Bir ulusal bayramı, hem de 100. yılında böyle bir komediye dönüştürmek kolay iş değildi.

Bunu kendilerince başarmayı başardılar!

★★★

Şimdi Türk Milletine “Perşembe günü çocuklarınızı da alıp sokağa çıkın, bayram kutlaması yapın” diye çağrıda bulunsak, bunun hiçbir anlamı yoktur.

Çıkanı götürürler.

★★★

Sevgili okurlarım, şimdi burada yapılması ve özellikle dikkat edilmesi gereken husus şudur:

O gün başta Kemal Kılıçdaroğlu ve Meral Akşener olmak üzere bütün parti liderleri Meclis’te bulunmalıdır.

CHP ve İyi Parti’nin bütün milletvekilleri de tam kadro oturuma katılmalıdır.

Meclis’te o gün çok önemli konuşmalar yapılmalı, Türkiye’nin nerelere sürüklendiği milletimize açık ve net bir biçimde anlatılmalıdır.

Doğrusunu isterseniz şimdiden merak ediyorum...

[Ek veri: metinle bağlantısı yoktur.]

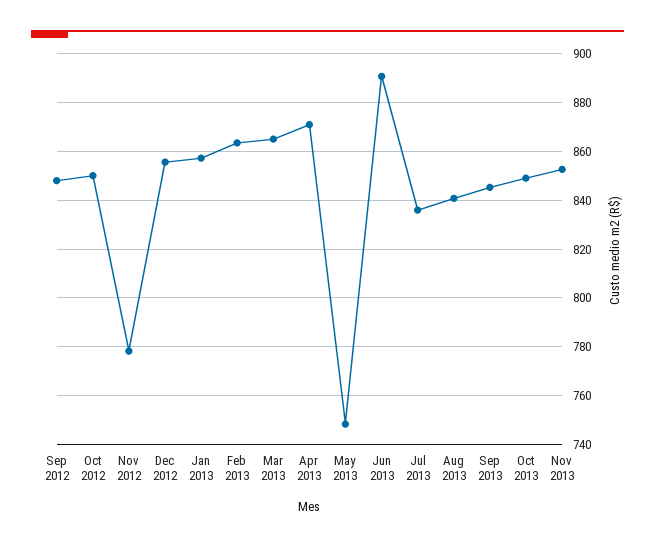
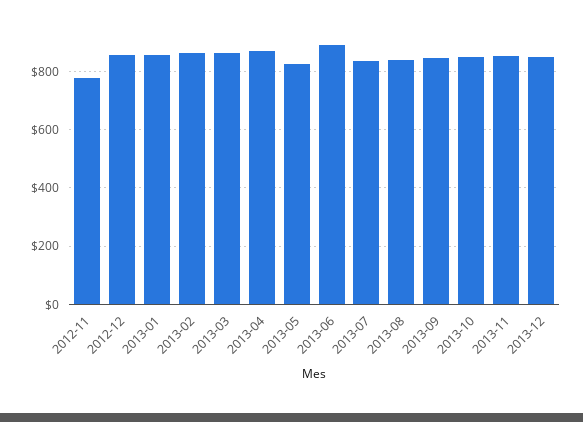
Sep 2012: 847.5 -> none
Oct 2012: 850 -> none
May 2013: 747.5 -> 825
2013-12: none -> 850

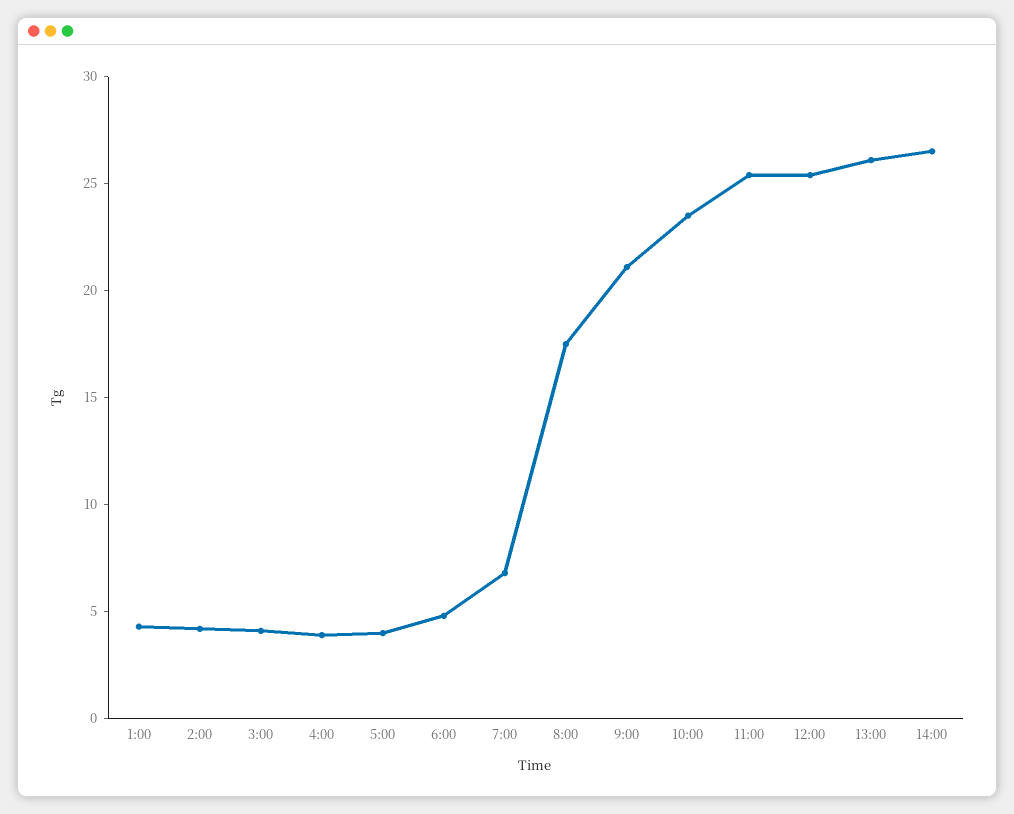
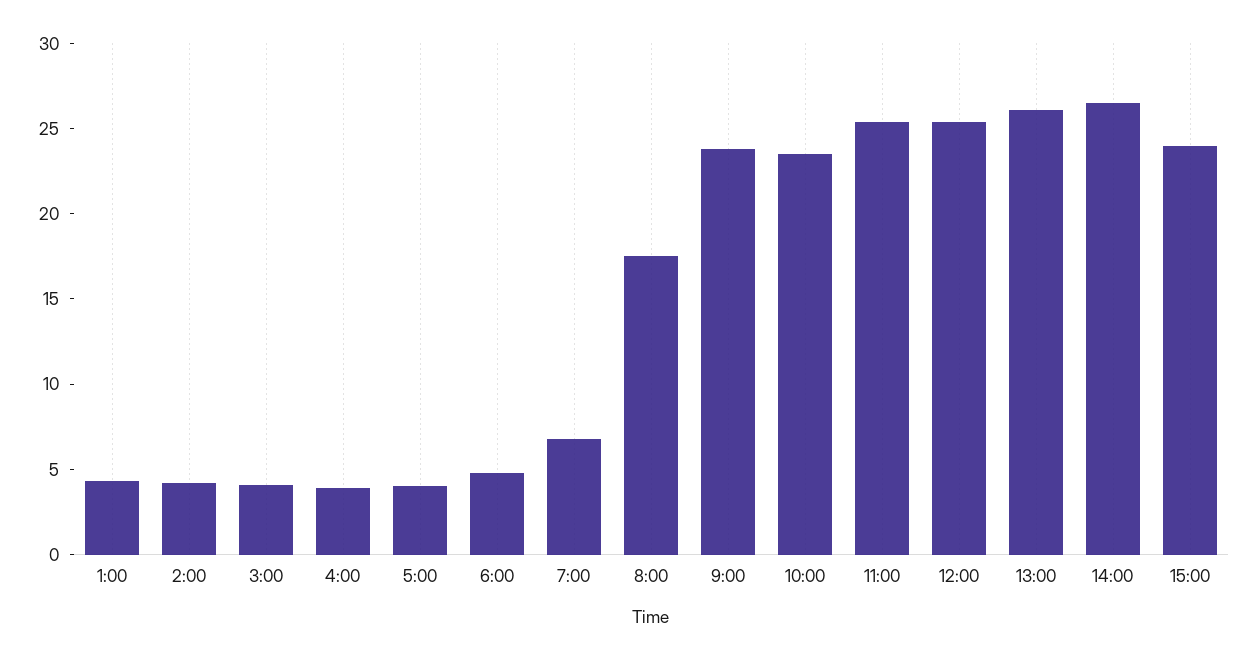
9:00: 21 -> 24
15:00: none -> 24

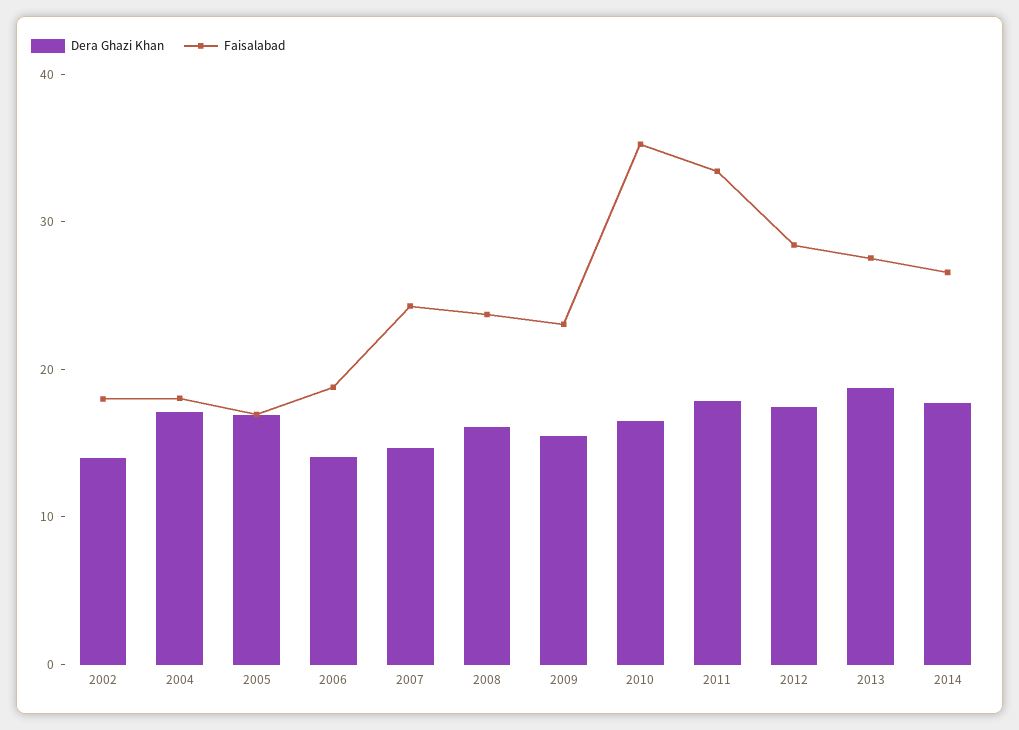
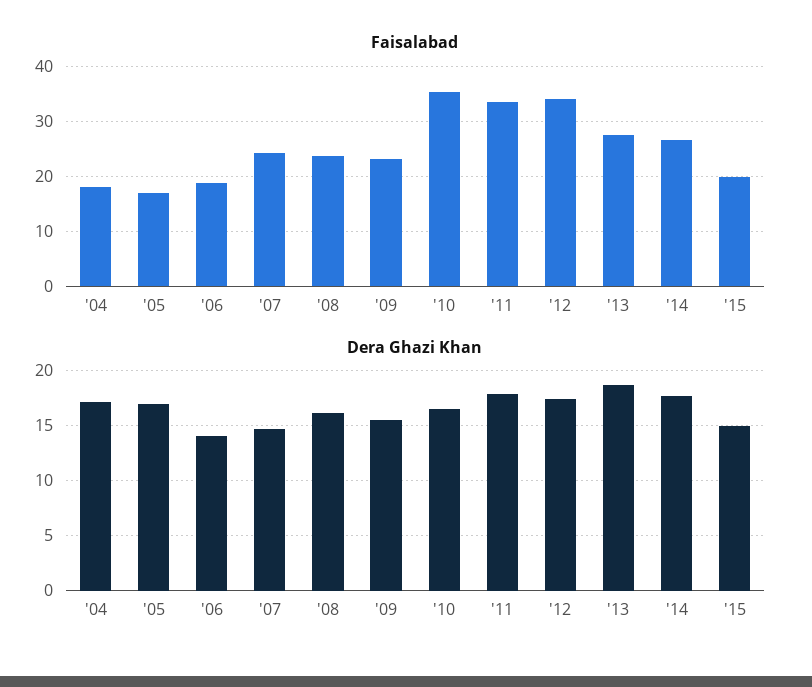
Dera Ghazi Khan, 2002: 14 -> none
Faisalabad, 2002: 18 -> none
Faisalabad, 2012: 28 -> 34
Faisalabad, '15: none -> 20
Dera Ghazi Khan, '15: none -> 15

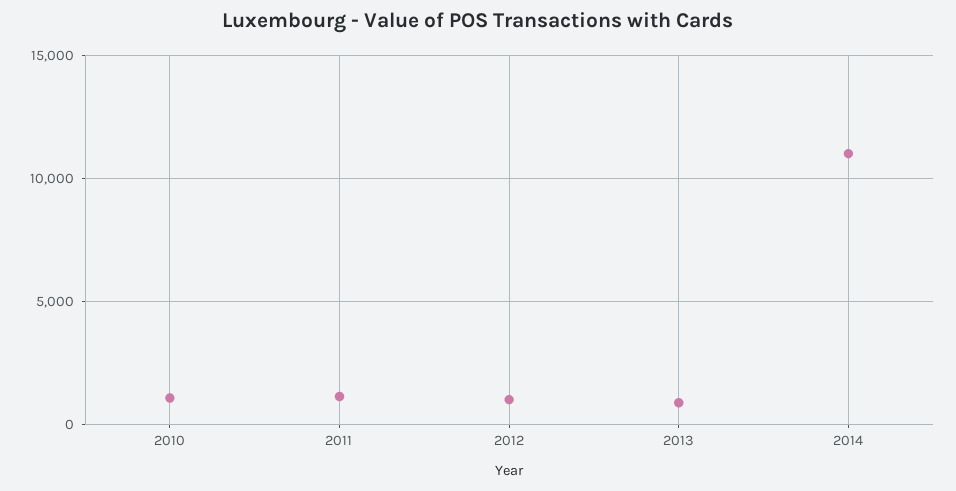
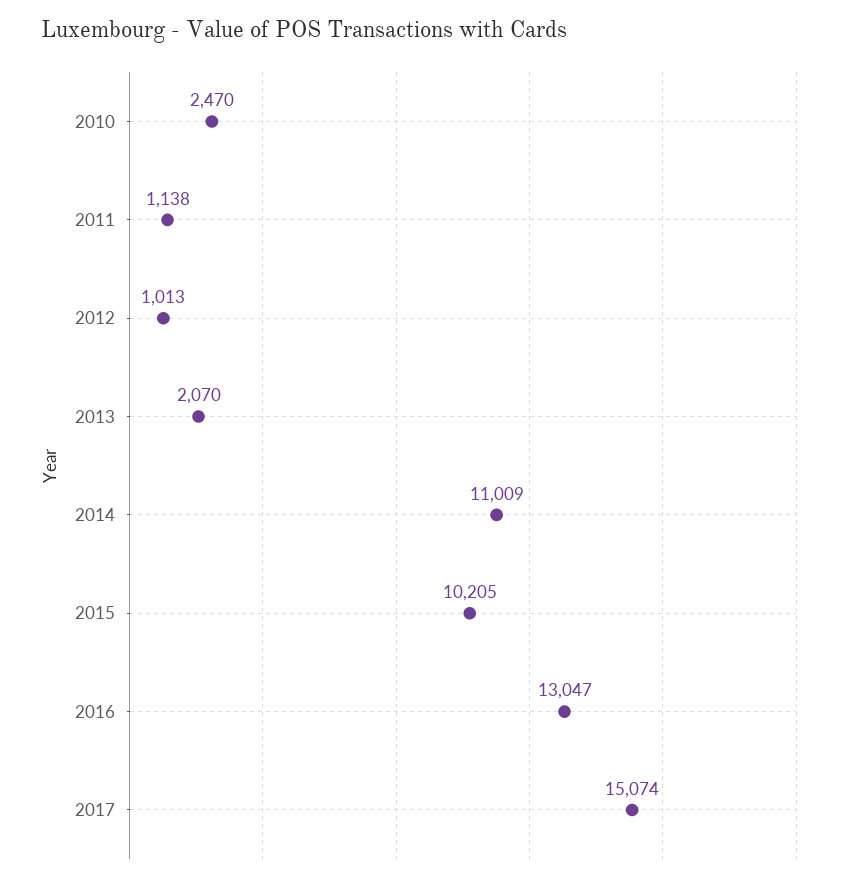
2010: 1000 -> 2470
2013: 1000 -> 2070
2015: none -> 10205
2016: none -> 13047
2017: none -> 15074

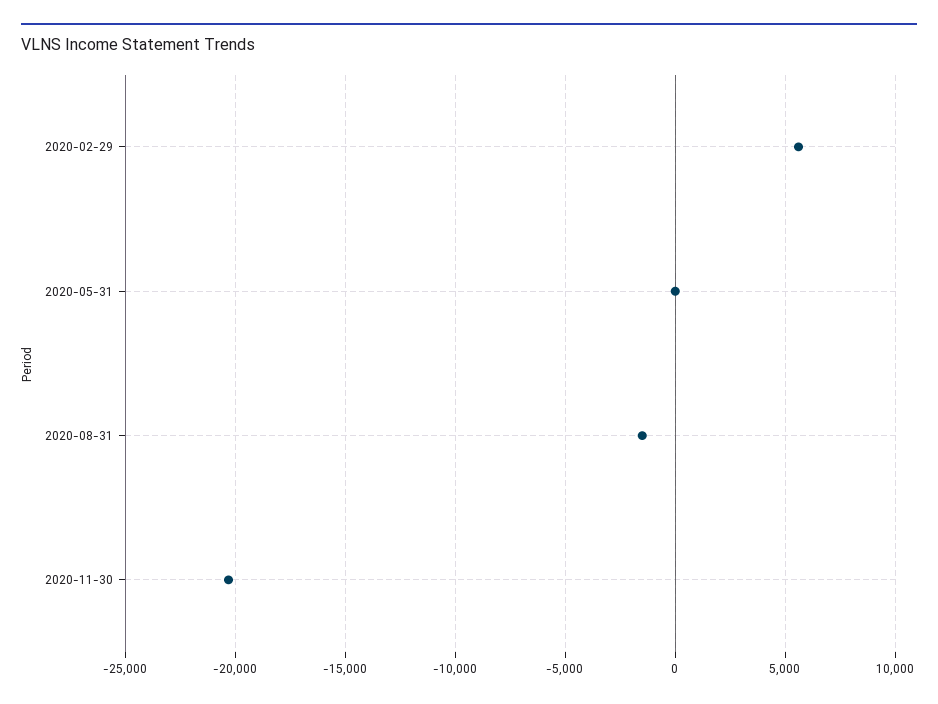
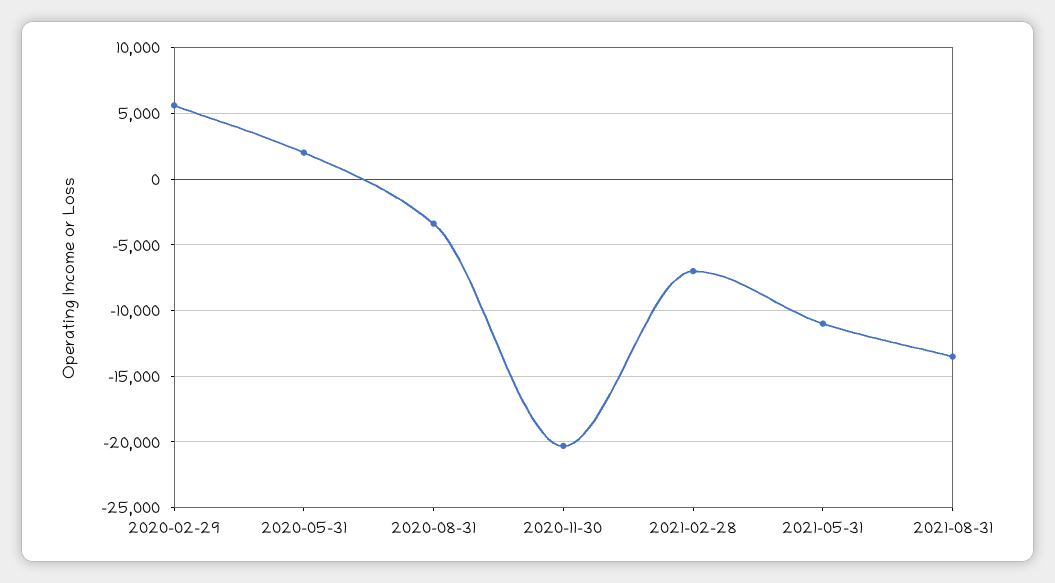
2020-05-31: 0 -> 2000
2020-08-31: -1500 -> -3500
2021-02-28: none -> -7000
2021-05-31: none -> -11000
2021-08-31: none -> -13500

AKP iktidarının stepnesi olan MHP ve Devlet Bey acaba 23 Nisan oturumunda Meclis’e gelecekler midir.

★★★

Bunları yazdıkça ve anlatmaya çalıştıkça inanın sinir sistemim bozuluyor.

Ne demek yaa hem de 100. yıldönümünde bir ulusal bayramı sokağa çıkma yasağı kapsamına almak, ne demektir bu?

Karar günler öncesinden alınmıştı, herkes biliyordu ama kafalarda yine de bir “acaba” sorusu vardı...

★★★

Ve Recep Bey bu kararı önceki akşam ekranlardan açıklarken yine aynı siyaseti güdüyor, muhalefet partilerini ve belediyeleri suçluyordu...

Ama bu kez onlara Fetö ve PKK yakıştırması yaparak!

Özellikle CHP’yi ve CHP’li belediyeleri suçlayarak...

Çok önemli en büyük belediyeleri 30 haziran seçiminde elinden kaydırıp CHP’ye kaptırmıştı.

Ankara, İstanbul, Adana, Antalya...

Demek ki o hezimetin acısını halen içinden atamamış.

Anayasanın 104. maddesi uyarınca milletimizin birliğini temsil etmekle yükümlü olan şahıs, yine kısır particilik siyasetine girmiş, önüne geleni suçluyor, “En büyük benim” demeyi sürdürüyor.

★★★

23 Nisan günü ekrana çıkıp İstiklal Marşı okuyacağına keşke önceden şöyle bir karar aldırsaydı, akla daha yakın olmaz mıydı?

“100. yıl nedeniyle o gün bütün camilerimizin minarelerine önceden Türk bayrağı asılacak ve (belli bir saatte) bütün camilerin hoparlöründen İstiklal Marşımız çalınıp okunacaktır. Marşımızın ses kaydı 82 bin camimize gönderilmiştir.”

Çok daha şık olurdu ama bunları kim düşünecek ki...

Herhalde önce Diyanet karşı çıkıp engel olmaya çalışırdı.